La cajera sonrió al encargado con simpatía y  un poco de compasión.
-No sé qué será porque siempre es el mismo problema: vienen con los artículos sin la etiqueta de códigos. 
-Pues no puede ser, esto tiene que arreglarse- resopló el encargado dándole la espalda  y echando a andar en dirección a la verdulería.
-Eso digo yo-  murmuró  mientras Yesi le entregaba una bolsa de cebollas
etiquetadas, sin mirar al cliente añadió:

-Son cuarenta y cinco con cuarenta y cinco.

-¡Qué casualidad! Esa es la fecha de mi cumpleaños: el cuatro del mayo del cuarenta y cinco.

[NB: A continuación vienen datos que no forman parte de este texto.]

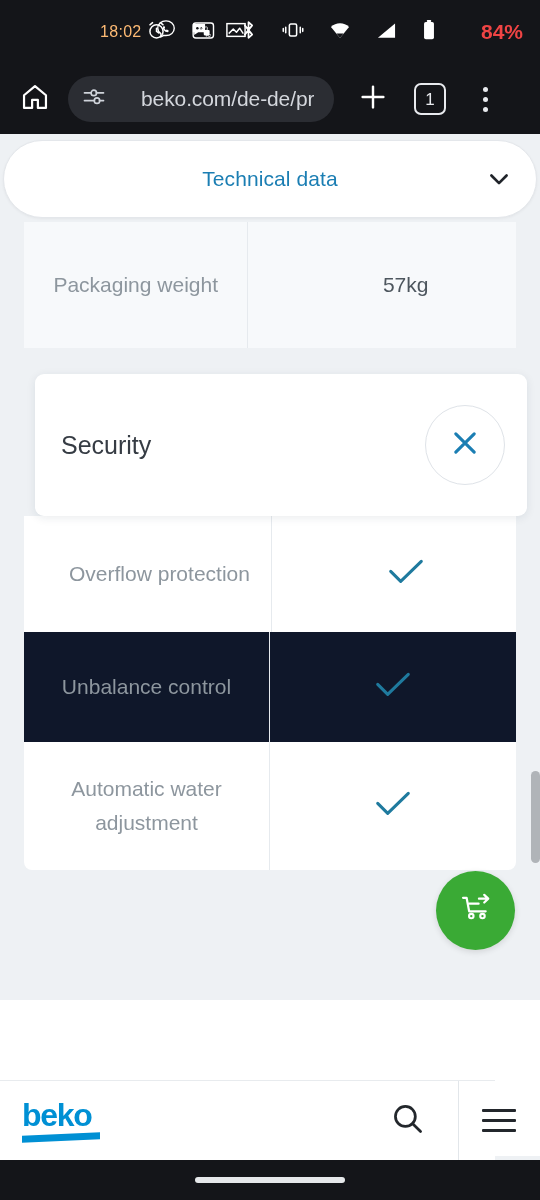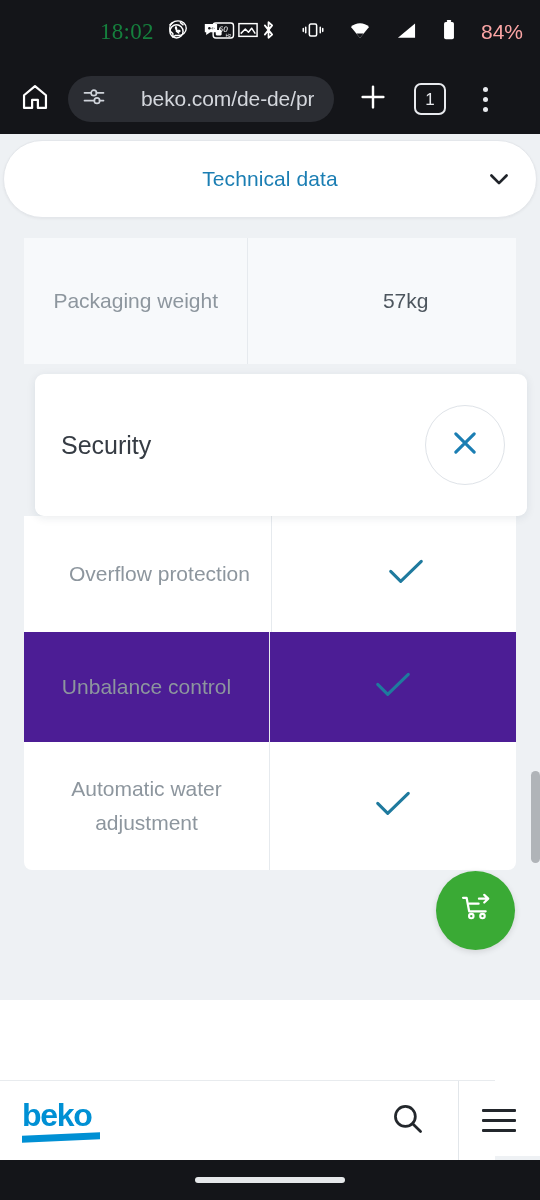--- a/index.html
+++ b/index.html
@@ -38,10 +38,10 @@
     margin-left: 100px;
   }
   .status-clock {
-    font-size: 23px;
+    font-size: 16px;
     letter-spacing: 0.3px;
-    color: #15803d;
-    font-family: Liberation Serif, serif;
+    color: #fdba74;
+    font-family: Liberation Sans, sans-serif;
   }
   .status-right {
     display: flex;

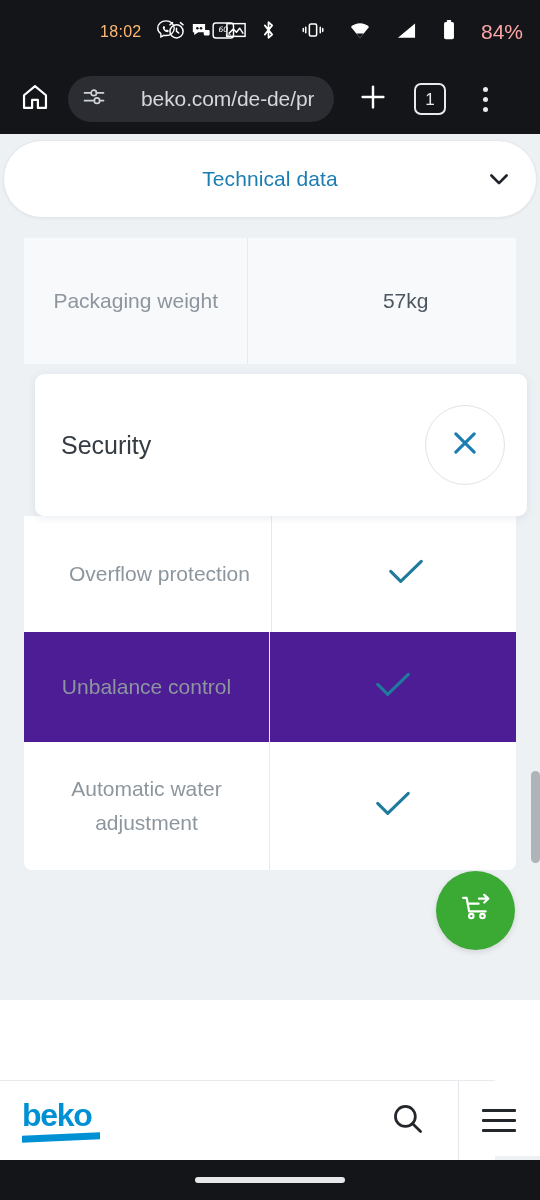--- a/index.html
+++ b/index.html
@@ -53,8 +53,9 @@
   .sicon { display: block; }
   .battery-pct {
     font-size: 21px;
-    color: #fca5a5;
-    margin-left: 0;
+    color: #ef4444;
+    margin-left: 20px;
+    font-weight: bold;
   }
 
   

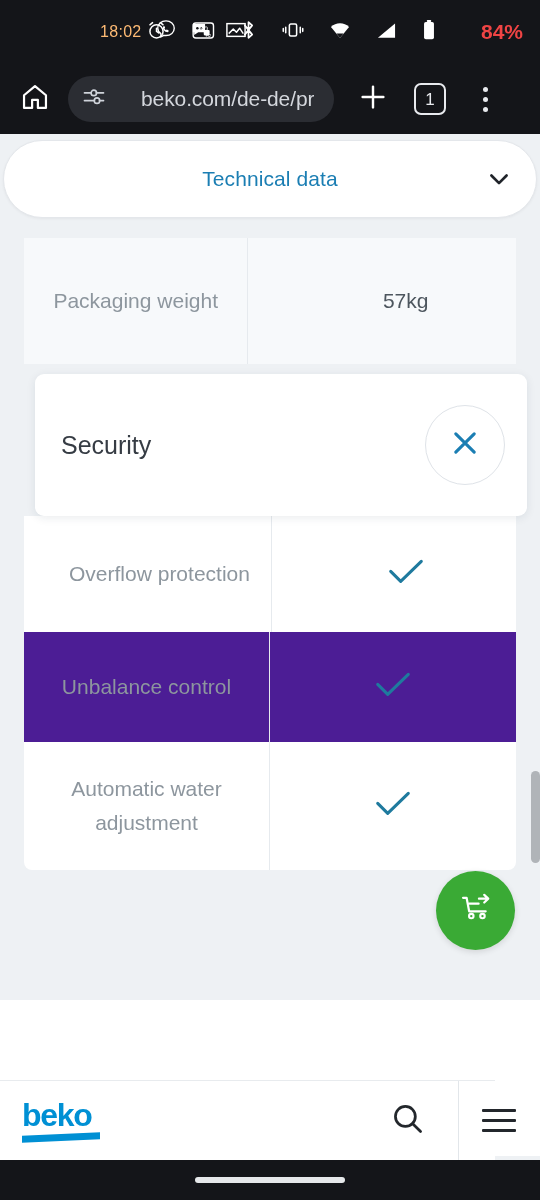--- a/index.html
+++ b/index.html
@@ -192,7 +192,7 @@
   }
 
   .row-packaging {
-    top: 104px;
+    top: 88px;
     height: 126px;
     background: #f7f9fb;
     gap: 47px;

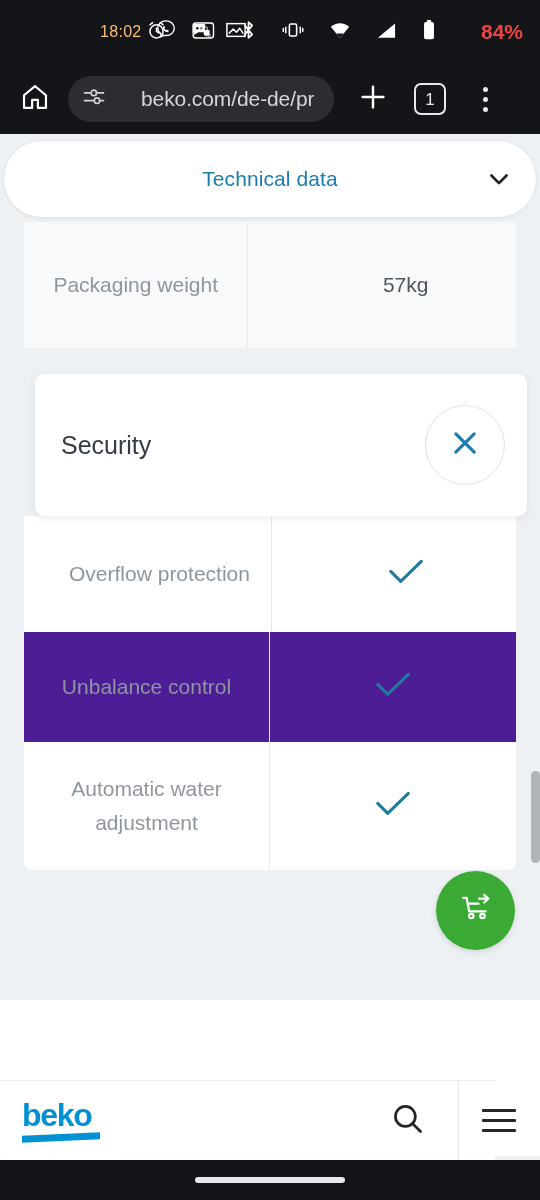--- a/index.html
+++ b/index.html
@@ -245,7 +245,7 @@
   .row-unbalance {
     top: 498px;
     height: 110px;
-    background: #4c1d95;
+    background: #0f172a;
   }
   .row-unbalance .cell-label,
   .row-unbalance .cell-value { height: 110px; }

-Y el  final  de la segunda guerra mundial- dijo su mujer que estaba al otro lado de la cinta con los productos ya en el carro.

La cajera puntualizó:

-Señora, ese día fue exactamente el de la rendición alemana del norte de Alemania, Dinamarca y Holanda. El final de la guerra  fue el 8 de mayo de 1945.
-Y va a venir de cuatro días -contestó la clienta picada en su amor propio.

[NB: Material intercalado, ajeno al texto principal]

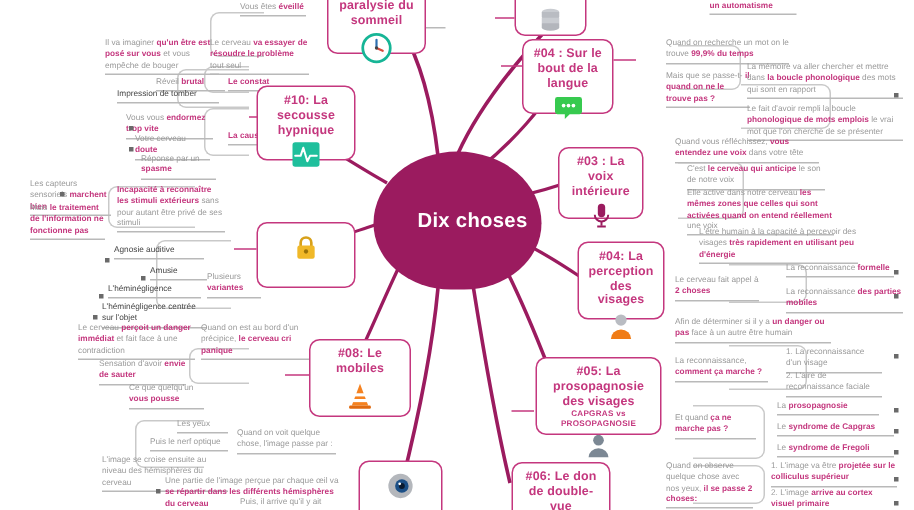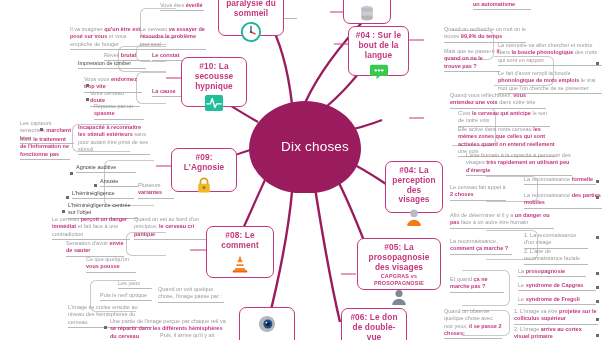--- a/index.html
+++ b/index.html
@@ -242,7 +242,7 @@
     </div>
   </div>
 
-  <div class="topic" style="left:181px; top:57px; width:66px; height:50px;">
+  <div class="topic" style="left:171px; top:57px; width:66px; height:50px;">
     <div class="ttl">#10: La secousse hypnique</div>
     <div class="ico">
       <svg width="20" height="18" viewBox="0 0 22 20">

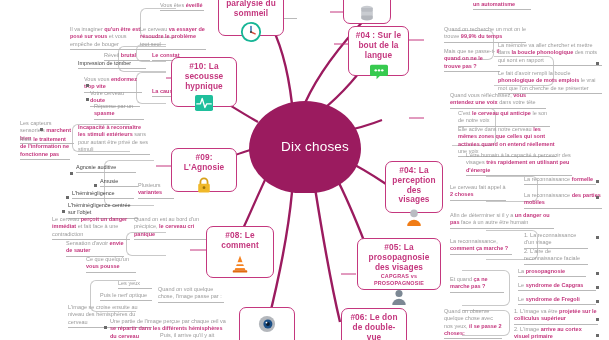--- a/index.html
+++ b/index.html
@@ -182,6 +182,17 @@
     </div>
   </div>
 
+  <div class="topic" style="left:372px; top:98px; width:57px; height:48px;">
+    <div class="ttl">#03 : La voix intérieure</div>
+    <div class="ico">
+      <svg width="16" height="18" viewBox="0 0 18 22">
+        <rect x="6" y="1" width="6" height="11" rx="3" fill="#9B1B5F"></rect>
+        <path d="M3.5 10 a5.5 5.5 0 0 0 11 0" fill="none" stroke="#9B1B5F" stroke-width="1.6"></path>
+        <line x1="9" y1="15.5" x2="9" y2="19" stroke="#9B1B5F" stroke-width="1.6"></line>
+        <line x1="5.5" y1="19.5" x2="12.5" y2="19.5" stroke="#9B1B5F" stroke-width="1.6"></line>
+      </svg>
+    </div>
+  </div>
 
   <div class="topic" style="left:385px; top:161px; width:58px; height:52px;align-items:center;">
     <div class="ttl">#04: La perception des visages</div>

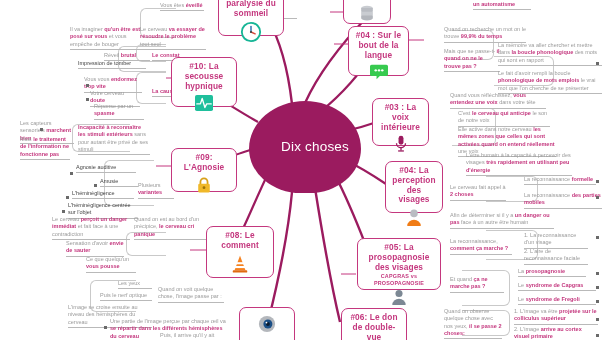--- a/index.html
+++ b/index.html
@@ -27,7 +27,7 @@
     z-index: 6;
     padding: 4px 6px;
   }
-  .central .t1 { font-size: 13.5px; font-weight: normal; letter-spacing: .2px; line-height: 1.05; margin-left: 20px; }
+  .central .t1 { font-size: 13.5px; font-weight: bold; letter-spacing: .2px; line-height: 1.05; margin-left: 20px; }
   .central .t2 { font-size: 8.6px; font-weight: bold; line-height: 1.22; margin-top: 2px; }
 
   

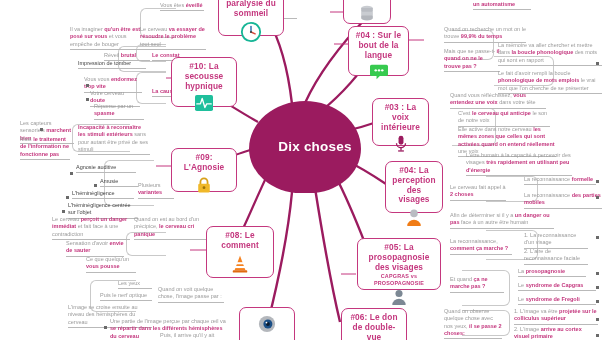--- a/index.html
+++ b/index.html
@@ -243,7 +243,6 @@
   </div>
 
   <div class="topic" style="left:171px; top:148px; width:66px; height:44px;">
-    <div class="ttl">#09: L'Agnosie</div>
     <div class="ico">
       <svg width="16" height="18" viewBox="0 0 18 20">
         <path d="M5 9 V6.5 a4 4 0 0 1 8 0 V9" fill="none" stroke="#d8a11a" stroke-width="2"></path>

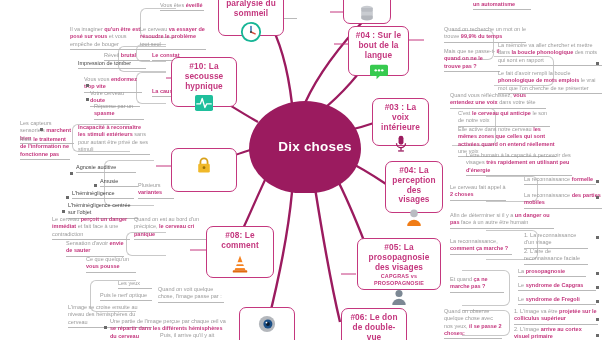--- a/index.html
+++ b/index.html
@@ -231,7 +231,7 @@
   </div>
 
   <div class="topic" style="left:206px; top:226px; width:68px; height:52px;">
-    <div class="ttl">#08: Le comment</div>
+    <div class="ttl">#08: Le mobiles</div>
     <div class="ico">
       <svg width="20" height="20" viewBox="0 0 22 22">
         <path d="M11 2 L17 18 H5 Z" fill="#f58220"></path>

-A ver ¿qué pasa aquí? - interrumpió el encargado  que había escuchado la conversación desde detrás del dispensador de actimel.

-No, nada, todo está correcto, era sólo que la cuenta de estos señores  coincide con una fecha histórica y  estábamos concretando la efemérides.

-A mi no te me pongas chula, que ya estoy harto. Cierra la caja. Te quiero ver en
Personal ahora mismo. Perdonen, señores clientes, ahora misma les atenderá otra señorita

La cajera sintió mucha pena pero no tuvo más remedio que seguirle, en el pasillo de conservas rogó con  toda su fuerza que la pila de botes de tomate triturado se le viniera encima al encargado, cosa que efectivamente ocurrió, dejándole amnésico y con un brazo roto. Para la cajera ese era su mejor trabajo desde que acabó el doctorado en Historia contemporánea. En el supermercado, al frente de la caja, había descubierto su  enorme potencial mental que sólo se manifestaba en el cubículo donde pasaba siete horas al  día


Una suerte de estado contemplativo que propiciaba el desarrollo de sus facultades mentales. Como si la caja fuera un Asram, una escuela de enseñanzas místicas, pero con todas las comodidades: aire acondicionado en verano y calefacción en invierno. ¿Qué más podía desear en  esta vida?